The underwater light climate of billabongs of the Alligator Rivers Region, NT

1982

Open File Record 20
Walker TD, Kirk JTO & Tyler PA
Supervising Scientist Division

Summary

The distribution of photosynthetically-active radiation (PAR) underwater has been investigated for a number of Alligator Rivers billabongs, together with the physical, chemical and biological conditions of the waters which determine this underwater light climate. Of the three parameters most likely to affect light conditions, namely dissolved organic colour (gilvin), turbidity and chlorophyll, turbidity was shown to be the dominant influence. Gilvin concentrations were always low and only seldom did chlorophyll modify the spectral properties of the underwater PAR. The presence of finely-divided sediments, turbidity, so characteristic of many of the billabongs, specifies a blue and green-deficient spectrum and a shallow euphotic zone. Laboratory studies indicate that turbidity exerts its influence through absorption rather than scattering. The greater the turbidity, the greater the limitation of PAR to a narrow band of red wavelengths. The resulting spectrum resembles closely that of non-turbid but highly humic waters in other parts of the world. In the clearest billabongs there is a transmission peak in the yellow, as in oligotrophic lakes and in the ocean.
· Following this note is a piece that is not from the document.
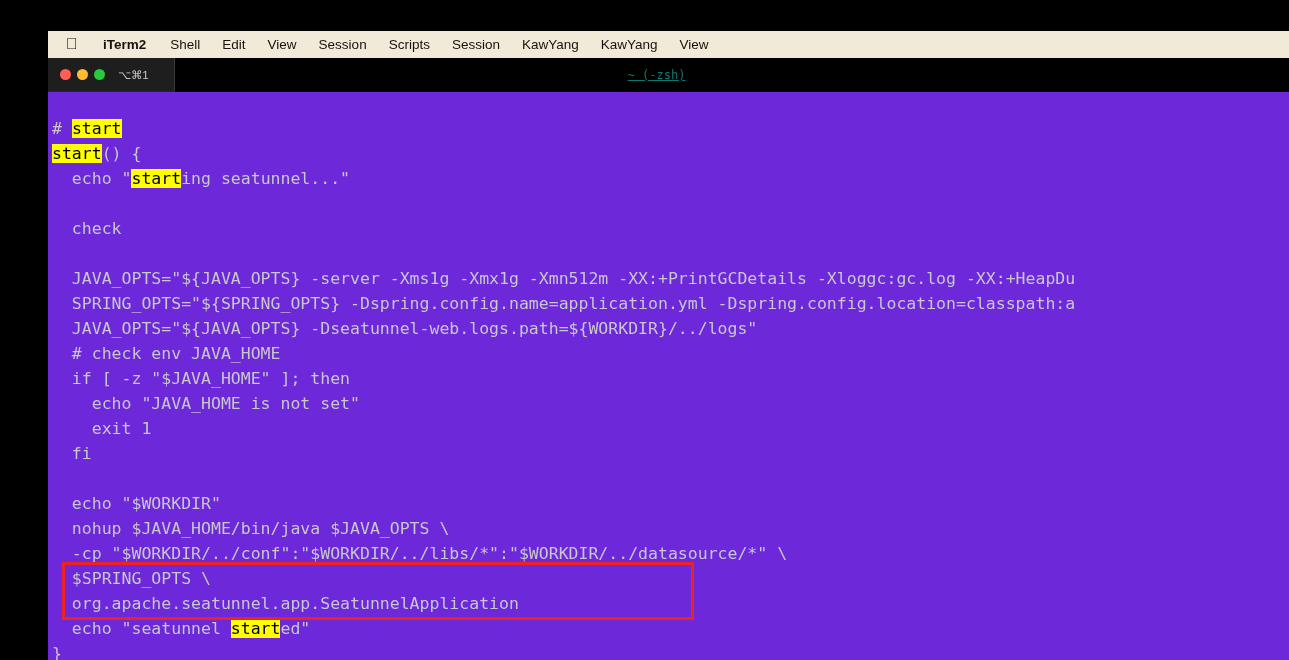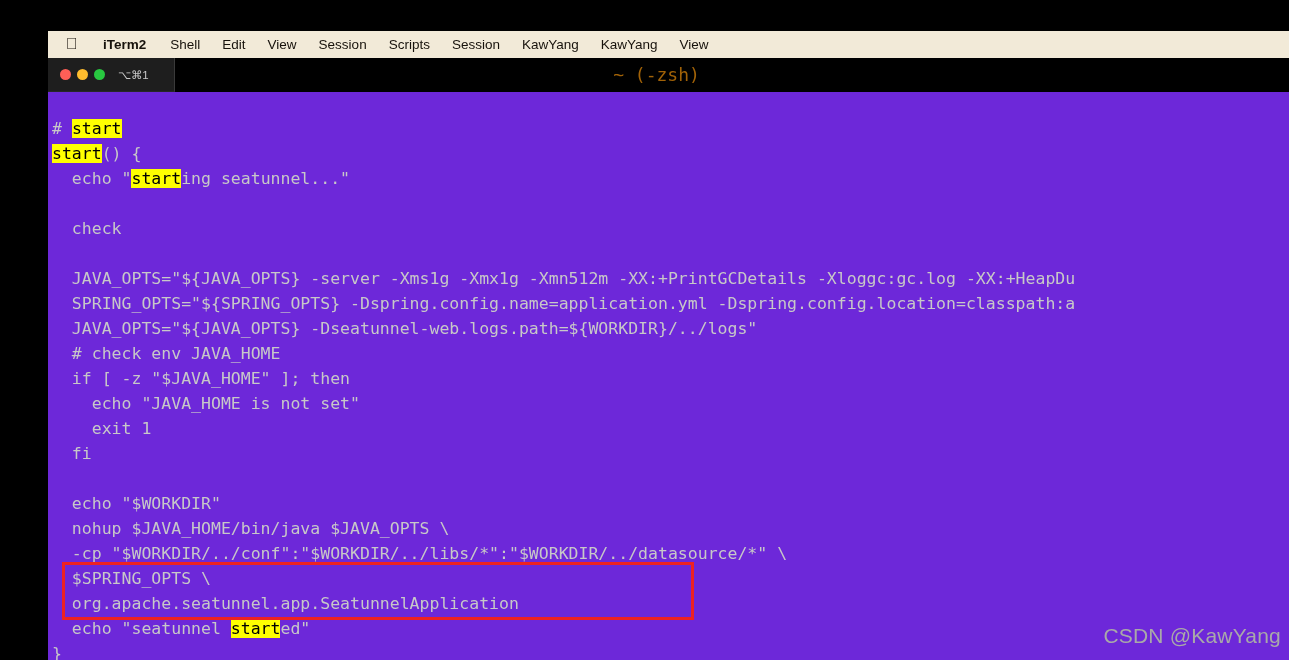"~ (-zsh)" #win-title { color: #a16207 -> #0f766e; font-size: 18px -> 12px; text-decoration: none -> underline }
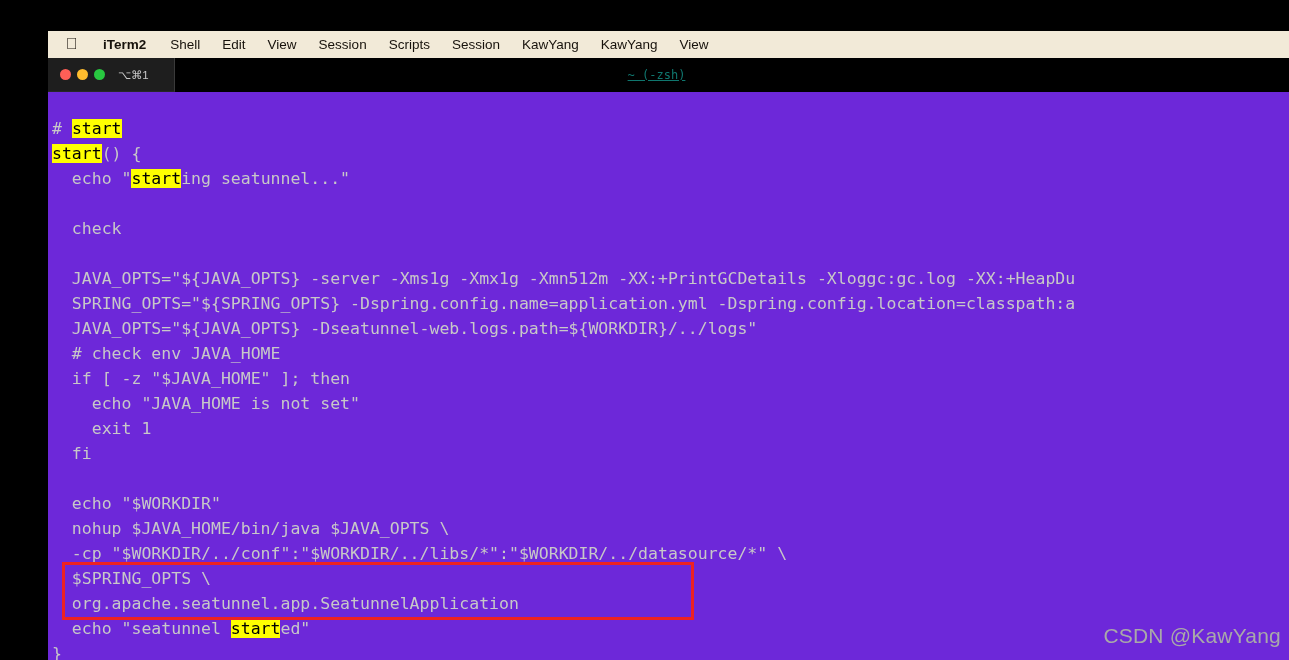"CSDN @KawYang" div { html: <div>CSDN @KawYang</div> -> none }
In most billabongs, turbidity increases markedly through the Dry with consequent contraction of both the spectral bandpass of PAR and the euphotic depth. Other billabongs show capricious fluctuations in optical conditions. Nourlangie is unique in that its clarity improves as the Dry progresses. For most of the billabongs the Wet is a time of fluctuating water clarity, with the euphotic depth reaching an annual maximum at the Dry/Wet interchange.
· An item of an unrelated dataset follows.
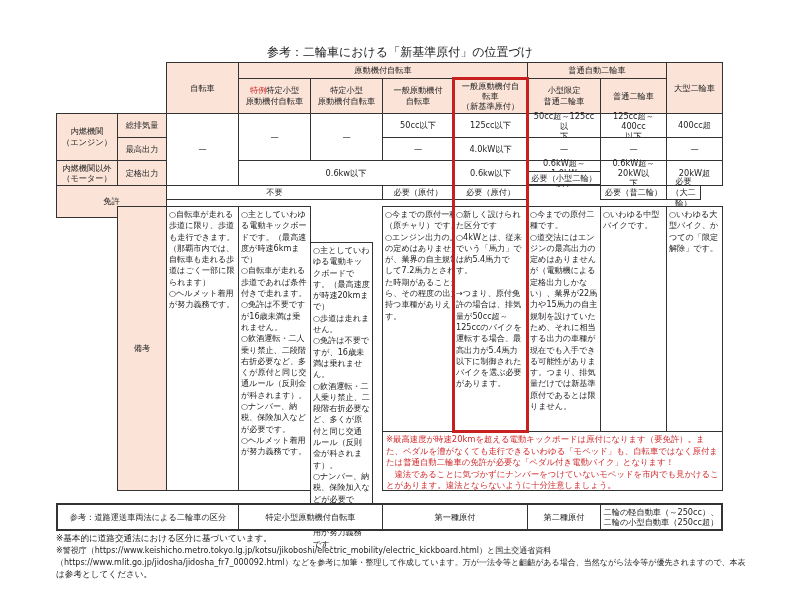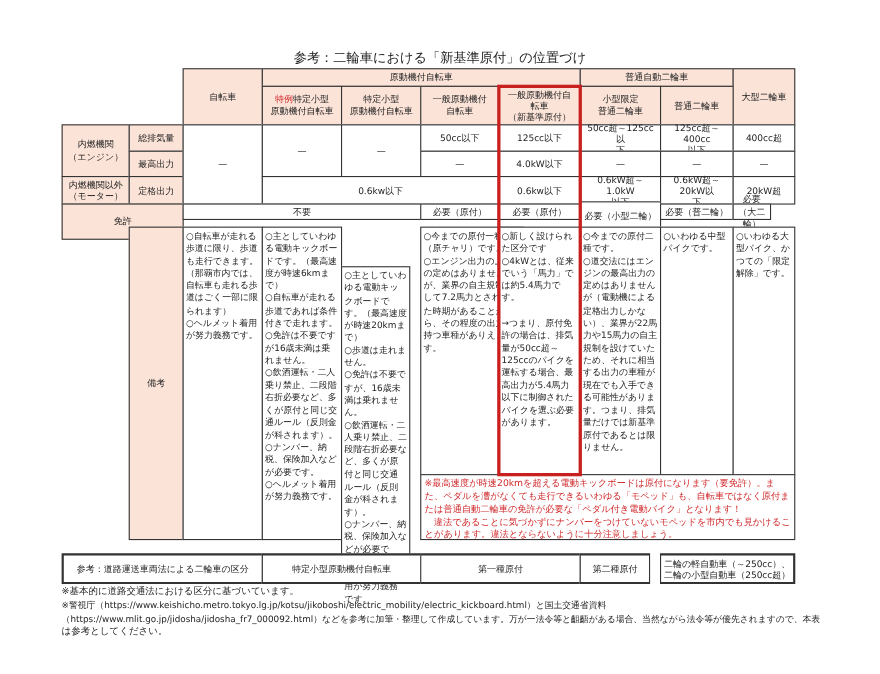"必要（小型二輪）" div.cell { height: 27px -> 14px; top: 183px -> 171px }
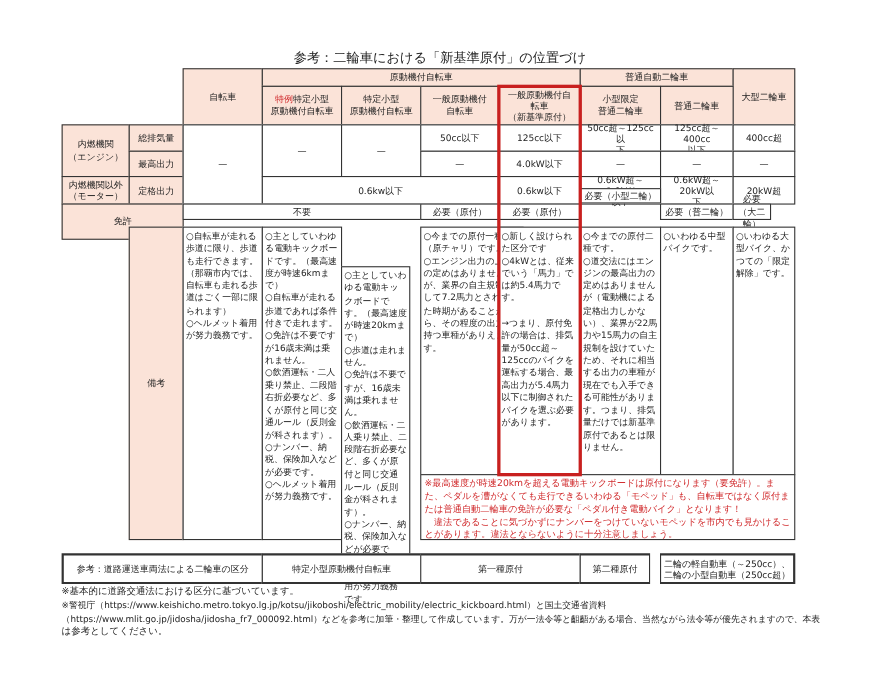"第二種原付" div.cell { width: 64px -> 74px }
There was high correlation between Secchi depth and the euphotic depth determined from PAR measurements. There was no re1ationship between Secchi depth and chlorophyll concentrations and the Secchi depth cannot be used as an indicator of trophic conditions as it often is elsewhere in the world. Nonetheless, with its close correlation with euphotic depth and with its simplicity and ease of operation, it becomes an excellent routine monitoring tool if used with care.